Babakas’s interdisciplinary performance Our Fathers, an exploration of fatherhood encompassing dance, audience interaction and live music, was originally conceived by the company during a research residency in Athens and subsequently developed over two arts festivals. The product on show at the Warwick Arts Centre this week is a commission from Warwick University’s Centre for the History of Medicine, with both performances followed by a panel discussion on fatherhood hosted by the show’s historical consultant Dr Laura King.
Our Fathers, directed by Juan Ayala and Mike Tweddle, is an ensemble piece devised and performed by Tweddle and two other actors, Sofia Paschou and Bert Roman. Drawn from the actors’ personal experience and relationship with their fathers, the boundary between fiction and reality is somewhat blurred. The cast conjure their fathers onstage through a series of “diaries, Super 8, speed-dates and dreams” – that is comedic audience interaction, media projection and some accomplished but rather incomprehensible dance.
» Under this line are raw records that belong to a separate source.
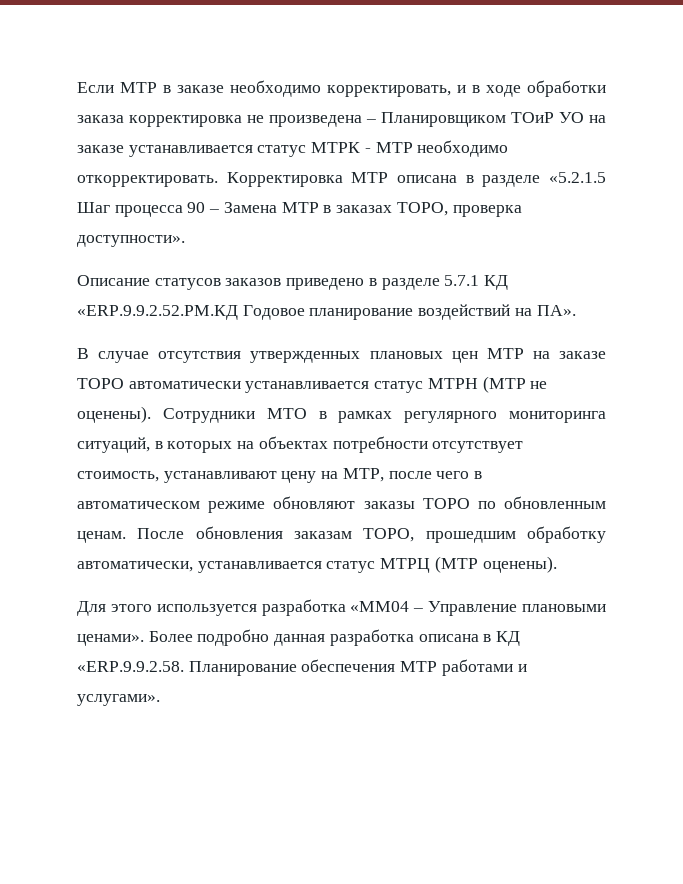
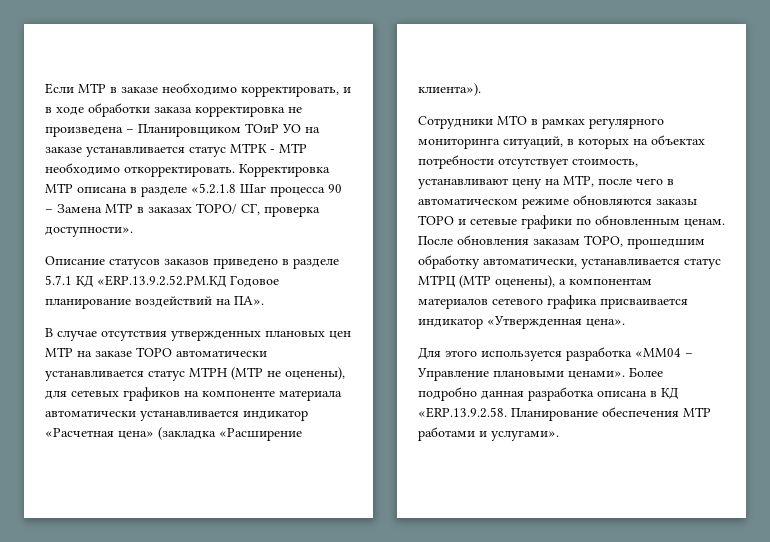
- Корректировка МТР описана в разделе «5.2.1.5 Шаг процесса 90 – Замена МТР в заказах ТОРО, проверка доступности».
+ Корректировка МТР описана в разделе «5.2.1.8 Шаг процесса 90 – Замена МТР в заказах ТОРО/ СГ, проверка доступности».
- Описание статусов заказов приведено в разделе 5.7.1 КД «ERP.9.9.2.52.PM.КД Годовое планирование воздействий на ПА».
+ Описание статусов заказов приведено в разделе 5.7.1 КД «ERP.13.9.2.52.PM.КД Годовое планирование воздействий на ПА».
- В случае отсутствия утвержденных плановых цен МТР на заказе ТОРО автоматически устанавливается статус МТРН (МТР не оценены). Сотрудники МТО в рамках регулярного мониторинга ситуаций, в которых на объектах потребности отсутствует стоимость, устанавливают цену на МТР, после чего в автоматическом режиме обновляют заказы ТОРО по обновленным ценам.
+ В случае отсутствия утвержденных плановых цен МТР на заказе ТОРО автоматически устанавливается статус МТРН (МТР не оценены), для сетевых графиков на компоненте материала автоматически устанавливается индикатор «Расчетная цена» (закладка «Расширение клиента»).
+ Сотрудники МТО в рамках регулярного мониторинга ситуаций, в которых на объектах потребности отсутствует стоимость, устанавливают цену на МТР, после чего в автоматическом режиме обновляются заказы ТОРО и сетевые графики по обновленным ценам.
- После обновления заказам ТОРО, прошедшим обработку автоматически, устанавливается статус МТРЦ (МТР оценены).
+ После обновления заказам ТОРО, прошедшим обработку автоматически, устанавливается статус МТРЦ (МТР оценены), а компонентам материалов сетевого графика присваивается индикатор «Утвержденная цена».
- Более подробно данная разработка описана в КД «ERP.9.9.2.58. Планирование обеспечения МТР работами и услугами».
+ Более подробно данная разработка описана в КД «ERP.13.9.2.58. Планирование обеспечения МТР работами и услугами».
Whilst these elements are for the most part imaginative and cohesive, there are some bizarre moments, such as Roman holding up a series of placards with slogans, some of which can be related to the themes of the piece, and some that cannot: “The world you’ve given us is broken”, reads one, followed inexplicably by the Wilde-ism “We are all in the gutter but some of us are looking at the stars”.
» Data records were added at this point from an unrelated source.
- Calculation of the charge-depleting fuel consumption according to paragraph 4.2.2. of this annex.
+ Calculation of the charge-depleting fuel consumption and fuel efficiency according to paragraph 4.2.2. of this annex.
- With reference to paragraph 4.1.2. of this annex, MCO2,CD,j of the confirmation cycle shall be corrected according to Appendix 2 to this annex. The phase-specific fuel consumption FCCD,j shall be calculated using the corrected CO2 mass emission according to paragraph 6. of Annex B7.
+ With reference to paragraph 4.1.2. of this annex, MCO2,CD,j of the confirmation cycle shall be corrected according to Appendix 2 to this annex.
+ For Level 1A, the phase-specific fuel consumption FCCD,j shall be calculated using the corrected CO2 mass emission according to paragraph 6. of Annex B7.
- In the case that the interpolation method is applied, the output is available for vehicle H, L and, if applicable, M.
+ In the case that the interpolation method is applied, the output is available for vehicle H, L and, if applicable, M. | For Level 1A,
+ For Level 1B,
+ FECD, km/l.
The overall structure of the piece is similarly unclear; what begins as narrative quickly lapses into a stream of vignettes that fail to address the play’s original conflict, and broad questions are posed but not answered in any depth. After receiving an email from a family friend asking for help to conceive a child, Tweddle begins to consider his own father (deceased), inspiring Roman to enact conversations with his estranged and disapproving father. Paschou, meanwhile, assesses the male audience members’ suitability for fatherhood and is inundated with phone-calls from her own overprotective father, shown only as a shadow behind a screen. The insights offered by these three stories are compelling, but despite (or perhaps because of) the personal subject matter, none of the actors manage to inject much emotion into the piece. Similarly, Tweddle and Roman play a couple, but even if this is so in reality they do not bring any chemistry to their onstage relationship.
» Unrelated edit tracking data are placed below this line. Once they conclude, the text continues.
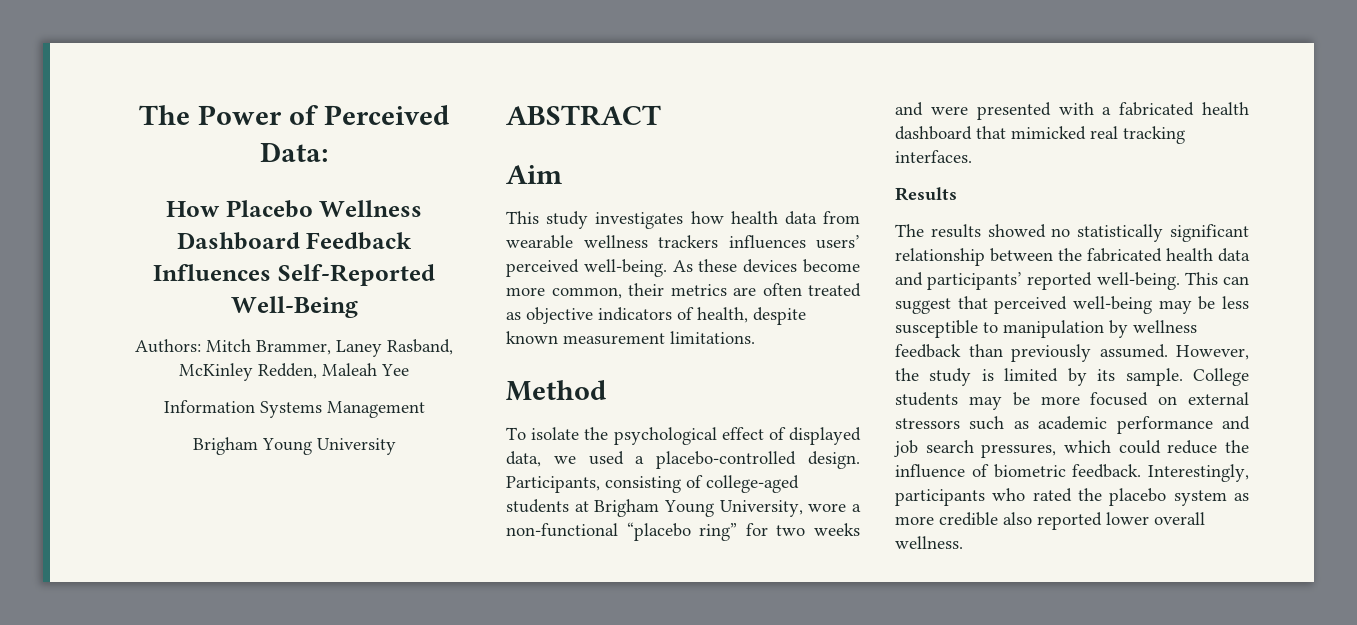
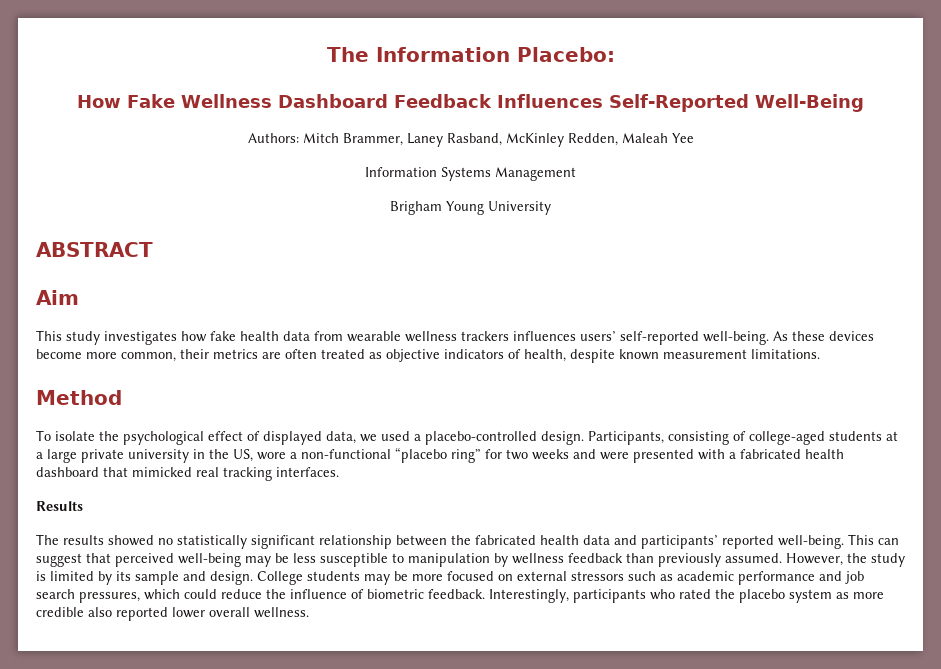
- The Power of Perceived Data:
+ The Information Placebo:
- How Placebo Wellness Dashboard Feedback Influences Self-Reported Well-Being
+ How Fake Wellness Dashboard Feedback Influences Self-Reported Well-Being
- This study investigates how health data from wearable wellness trackers influences users’ perceived well-being.
+ This study investigates how fake health data from wearable wellness trackers influences users’ self-reported well-being.
- Participants, consisting of college-aged students at Brigham Young University, wore a non-functional “placebo ring” for two weeks and were presented with a fabricated health dashboard that mimicked real tracking interfaces.
+ Participants, consisting of college-aged students at a large private university in the US, wore a non-functional “placebo ring” for two weeks and were presented with a fabricated health dashboard that mimicked real tracking interfaces.
- However, the study is limited by its sample.
+ However, the study is limited by its sample and design.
That said, it is an enjoyable and thought-provoking evening (especially the post-show panel), though in its current form the piece fails to move and is prone to slight pretentiousness. “Those who lack imagination”, one of Roman’s placards reads, “cannot imagine what is lacking”; Our Fathers certainly demonstrates imagination in its staging and scope, but emotional depth and narrative coherence are lacking.